■ The Electoral College elects the president, not the American people.
■ Each state sends "electors" to the Electoral College based on a formula determined by that state via its legislature (plus the governor, who has to sign the bill).
■ Most states have a winner-take-all system of allocating Electoral College votes. The candidate who "wins the state" wins all Electoral College votes for that state.
■ The number of electors per state = the number of congressional districts (one for each district) plus two (one for each senator).
■ Because of the gerrymandering of congressional districts, it's possible for one party to dominate the state vote generally, but for the other party to win more congressional seats.
See where this is headed?
Did I mention that each state legislature determines how its Electoral College votes are allocated? (I think I did.) Did I mention that many state legislatures and governors' palaces are dominated by radicals devoted to constitutional coup? (Not yet.)
See where this is headed? Your constitutional coup in action.
From the good Nick Baumann at Mother Jones, an article last September (my emphasis and paragraphing):
The GOP's Genius Plan to Beat Obama in 2012If you — and by "you" I mean Republicans, because you Democrats only play not to lose — have no conscience about how to win, because you have a note from Jesus in your wallet ... well, all you need to do is subvert the popular vote by dominating the Electoral College.
Republican state legislators in Pennsylvania are pushing a scheme that, if GOPers in other states follow their lead, could cause President Barack Obama to lose the 2012 election—not because of the vote count, but because of new rules.
That's not all: There's no legal way for Democrats to stop them.
The problem for Obama, and the opportunity for Republicans, is the electoral college. Every political junkie knows that the presidential election isn't a truly national contest; it's a state-by-state fight, and each state is worth a number of electoral votes equal to the size of the state's congressional delegation. (The District of Columbia also gets three votes.) There are 538 electoral votes up for grabs; win 270, and you're the president. ...
Currently, 48 states and DC use a winner-take-all system in which the candidate who wins the popular vote in the state gets all of its electoral votes.
[But under] the Republican plan—which has been endorsed by top GOPers in both houses of the state Legislature, as well as the governor, Tom Corbett—Pennsylvania would change from this system to one where each congressional district gets its own electoral vote. (Two electoral votes—one for each of the state's two senators—would go to the statewide winner.)
Thus if you — soulless Republicans, of course — own all elements of state government involved in redistricting, you can win that state for Mitt Romney.
Or for any other Movement Conservative retainer you wish to elevate to the throne. For as long as you wish to. (Unless Democrats decide to stop losing and change the rules back, but that's a different problem.)
This is what Baumann calls the "redistricting trifecta" — both houses of the state legislature and the governor's box.
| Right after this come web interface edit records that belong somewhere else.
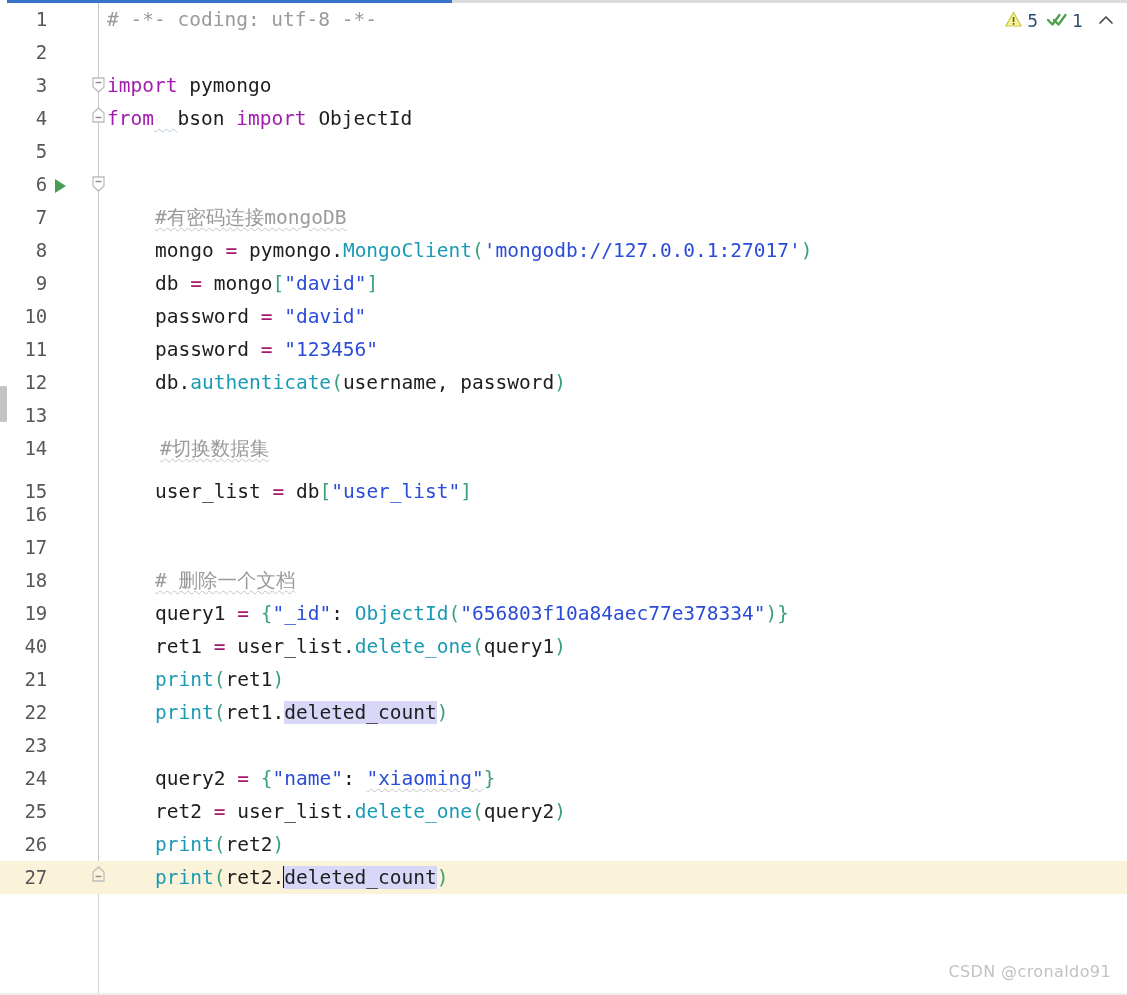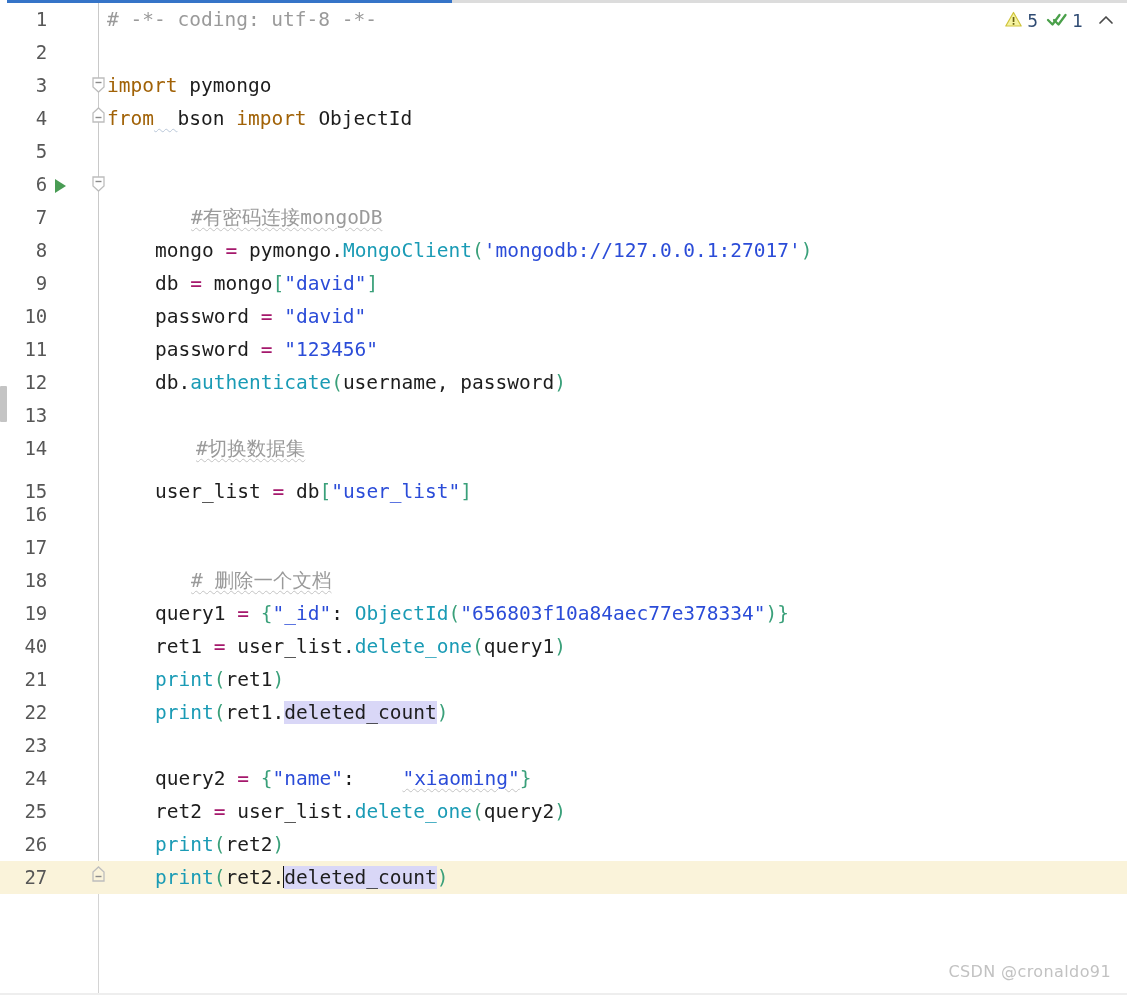--- a/index.html
+++ b/index.html
@@ -112,7 +112,7 @@
   }
 
   
-  .kw      { color: #a16207; }          
+  .kw      { color: #a21caf; }          
   .op      { color: #a5186c; }
   .str     { color: #2b4cd8; }          
   .fn      { color: #1a9bb5; }          

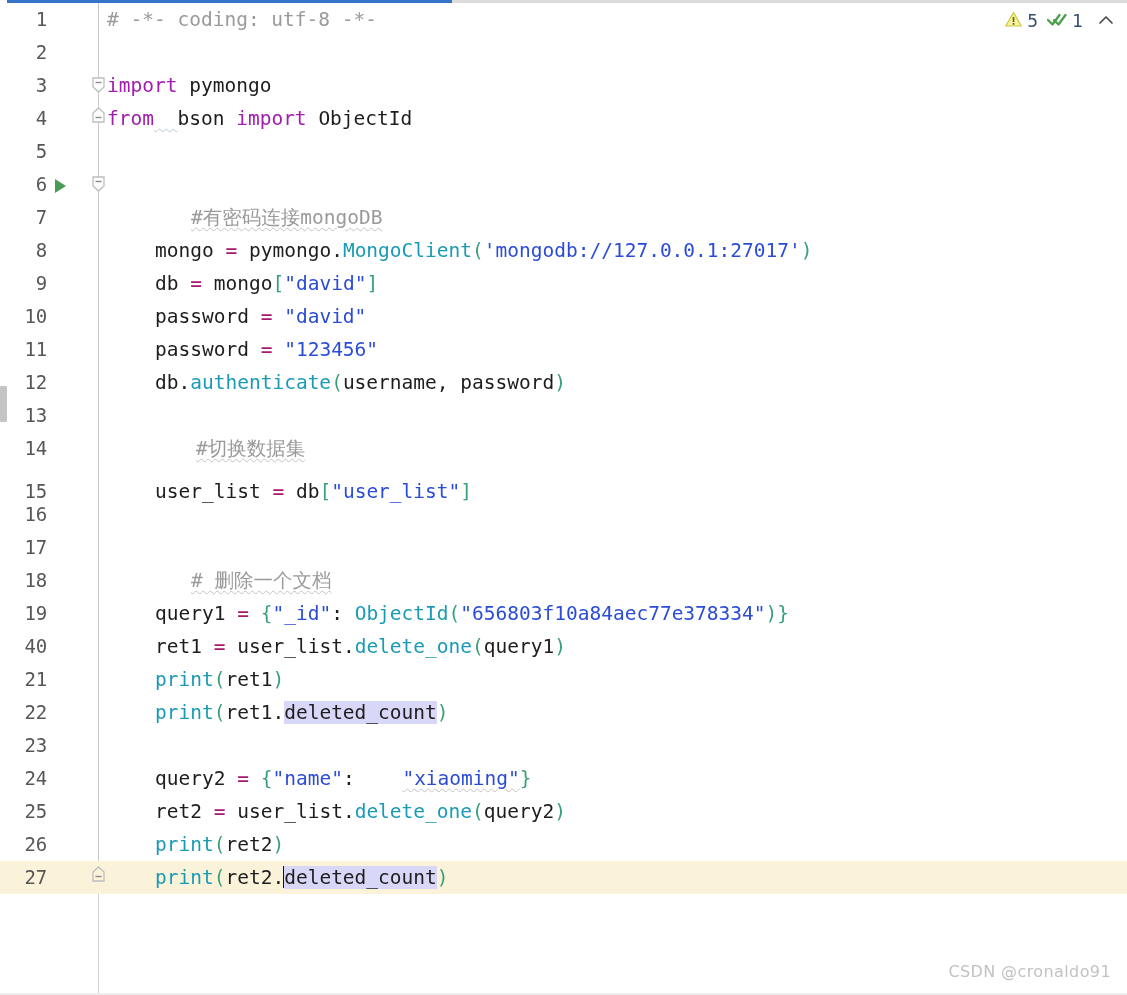--- a/index.html
+++ b/index.html
@@ -130,7 +130,6 @@
     text-decoration-color: #c3c3c3;
     text-decoration-thickness: 1px;
     text-underline-offset: 3px;
-    margin-left: 36px;
   }
   .wavy-b {
     text-decoration: underline;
That's all it takes to execute this plan.
Can it work? Baumann again:
This could cost Obama dearly. ... Pennsylvania Republicans get to draw the boundaries of the state's congressional districts without any input from Democrats.So Obama could win the state, and lose 12 of Pennsylvania's 18 electoral votes.
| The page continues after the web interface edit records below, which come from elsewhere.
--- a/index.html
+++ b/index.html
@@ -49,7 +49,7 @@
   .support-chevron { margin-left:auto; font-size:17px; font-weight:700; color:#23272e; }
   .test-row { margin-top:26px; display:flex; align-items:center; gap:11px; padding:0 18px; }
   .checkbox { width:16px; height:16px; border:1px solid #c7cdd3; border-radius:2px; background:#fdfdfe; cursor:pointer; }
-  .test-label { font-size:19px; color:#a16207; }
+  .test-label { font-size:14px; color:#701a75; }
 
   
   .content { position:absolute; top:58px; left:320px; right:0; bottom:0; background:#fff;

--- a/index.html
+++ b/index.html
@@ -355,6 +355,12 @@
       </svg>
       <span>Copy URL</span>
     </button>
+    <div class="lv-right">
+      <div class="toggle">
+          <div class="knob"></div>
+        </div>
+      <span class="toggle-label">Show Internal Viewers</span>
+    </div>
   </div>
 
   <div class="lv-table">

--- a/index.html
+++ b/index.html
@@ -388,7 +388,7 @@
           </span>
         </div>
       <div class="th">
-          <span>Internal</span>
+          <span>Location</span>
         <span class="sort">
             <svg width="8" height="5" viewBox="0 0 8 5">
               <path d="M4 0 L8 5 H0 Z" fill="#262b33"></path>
Some of the early maps have leaked to the press, and Democrats expect that the Pennsylvania congressional map for the 2012 elections will have 12 safe GOP seats compared to just 6 safe Democratic seats.
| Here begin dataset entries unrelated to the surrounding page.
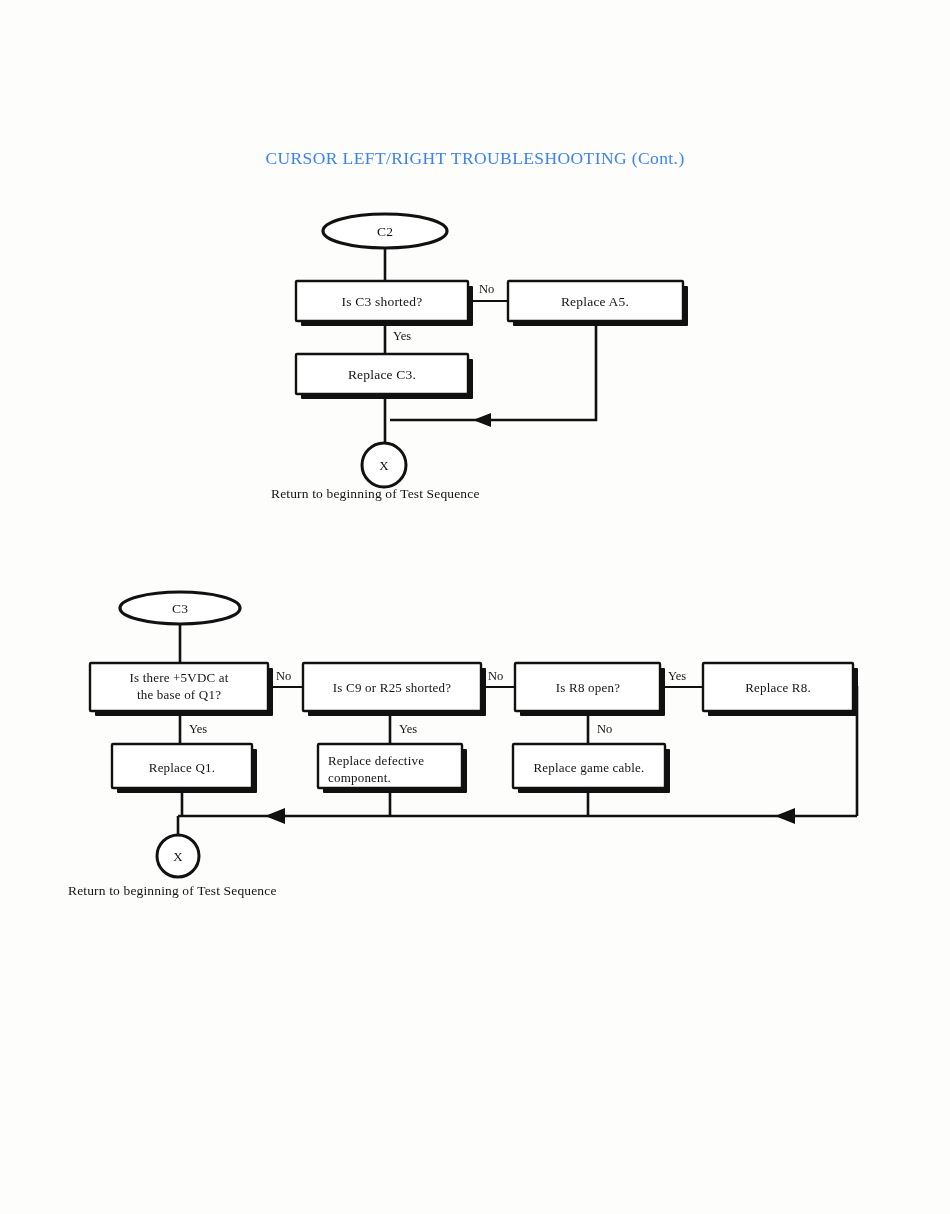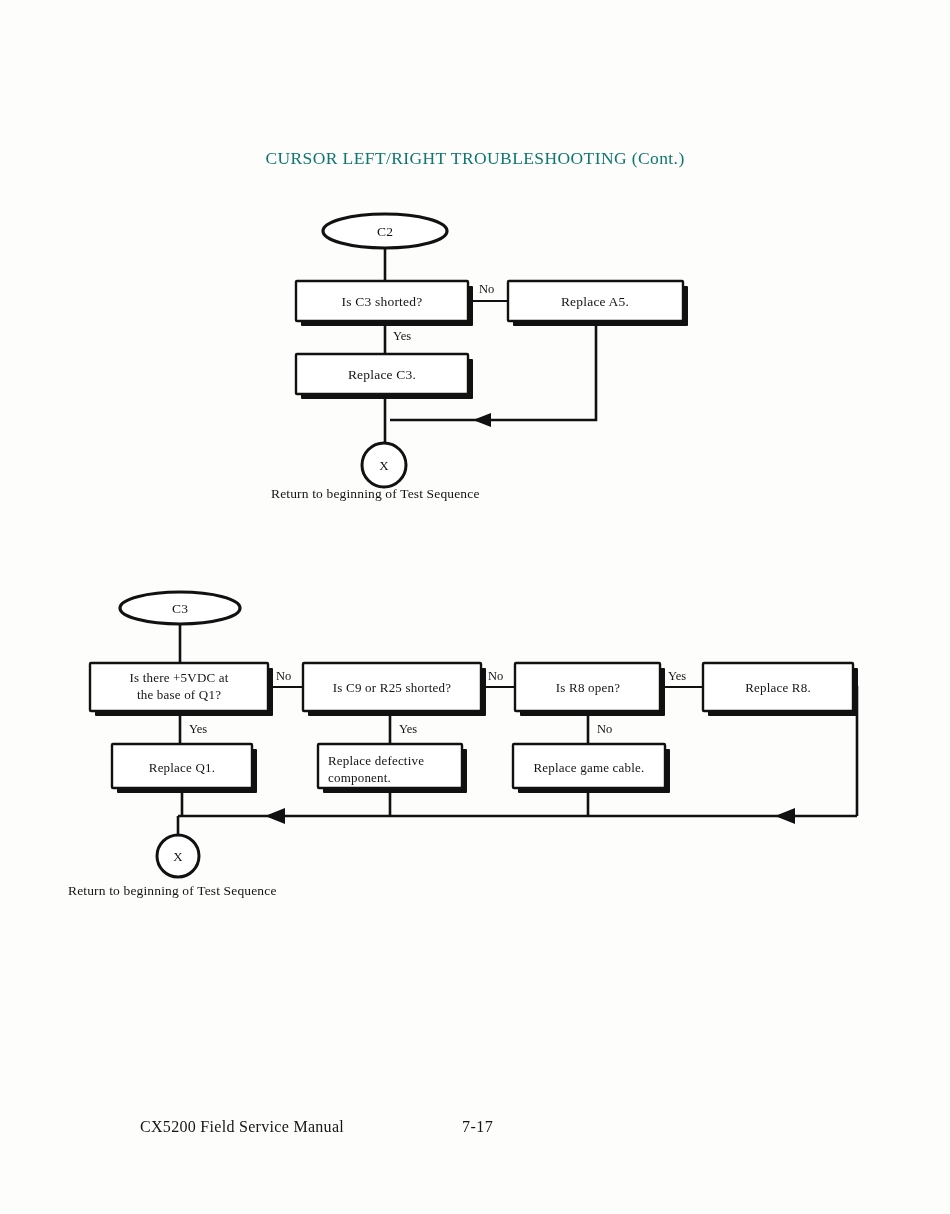--- a/index.html
+++ b/index.html
@@ -29,7 +29,7 @@
     text-align: center;
     font-size: 17.5px;
     letter-spacing: 0.4px;
-    color: #0f766e;
+    color: #3b82f6;
     font-family: "Liberation Serif", "DejaVu Serif", serif;
     white-space: pre;
   }

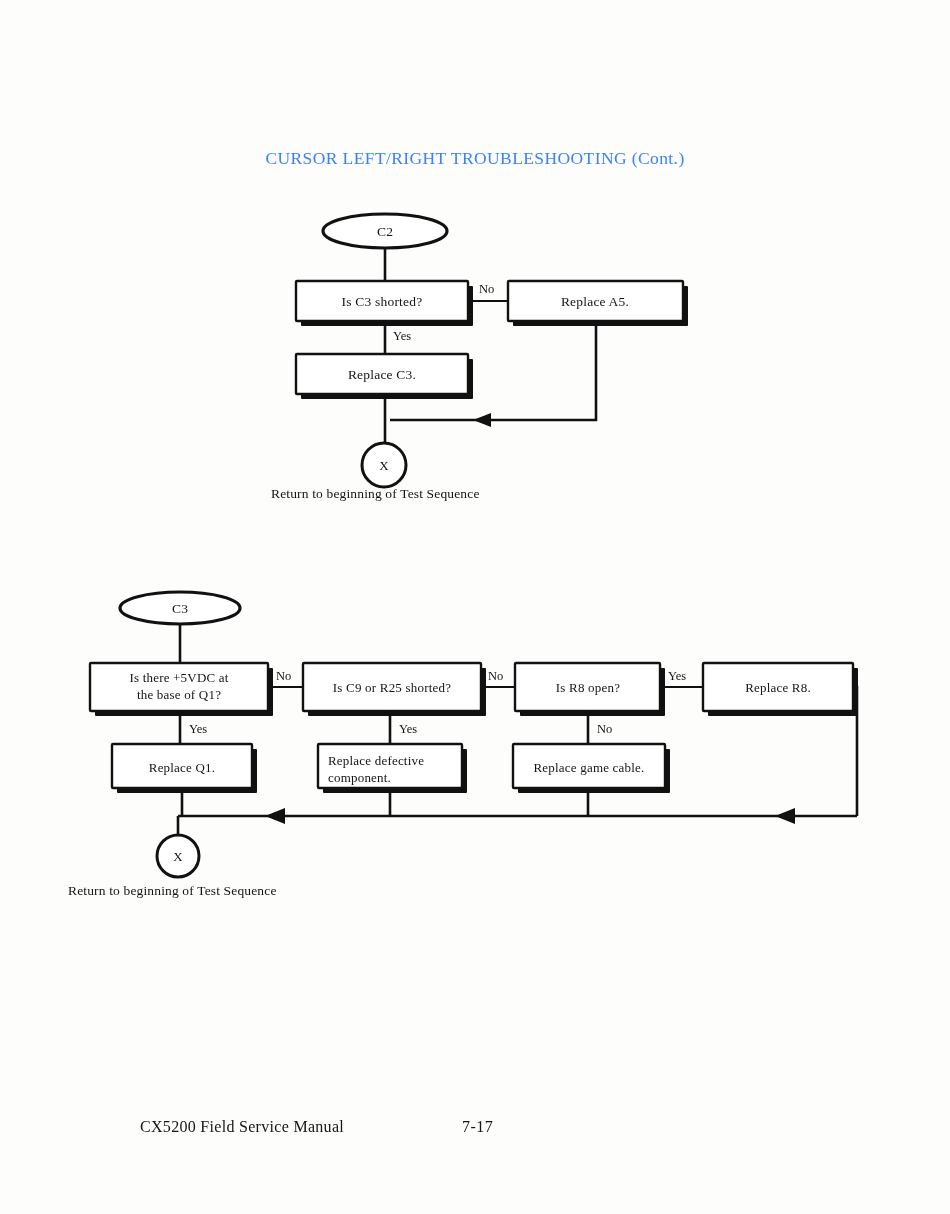--- a/index.html
+++ b/index.html
@@ -270,10 +270,6 @@
     </g>
   </svg>
 
-  <div id="footer">
-    <span id="footer-manual">CX5200 Field Service Manual</span>
-    <span id="footer-page">7-17</span>
-  </div>
 
 </div>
Besides Pennsylvania, three more large states — Michigan, Ohio, and (perhaps) Wisconsin — are in play for this manœuver; the Republican constitutional coup is well under way in those states, and Obama took all three in 2008 (back in those old-school winner-take-all days).
Depending on the closeness of the election, this move could definitely swing it.
What's the remedy? According to the article: "For now, the Democrats'—and Obama's—only real way of fighting back is political."
Not exactly leading with our strength, is it.
Watch for this move — I'd be shocked if they didn't try it everywhere they can.
Side note — As I watch this rolling coup, and also watch heart-rending videos of "ordinary Americans" on the losing end of the battle against the corp-enabled CEO Class, I'm torn by sadness, mixed with other feelings.
On the one hand, the pain is palpable. It hurts to see one's fellows go down hard. I always keep fighting, but this one we could seriously lose. And if we lose, we will all lose.
On the other hand, I can't keep myself from asking — Which of these suffering "ordinary Americans" voted for Reagan, for either Bush, for McCain? For Wisconsin's Scott Walker?
Which of them lived with their girlfriends while hating the hippies?
It is a puzzlement, these emotions. I confess to all of them.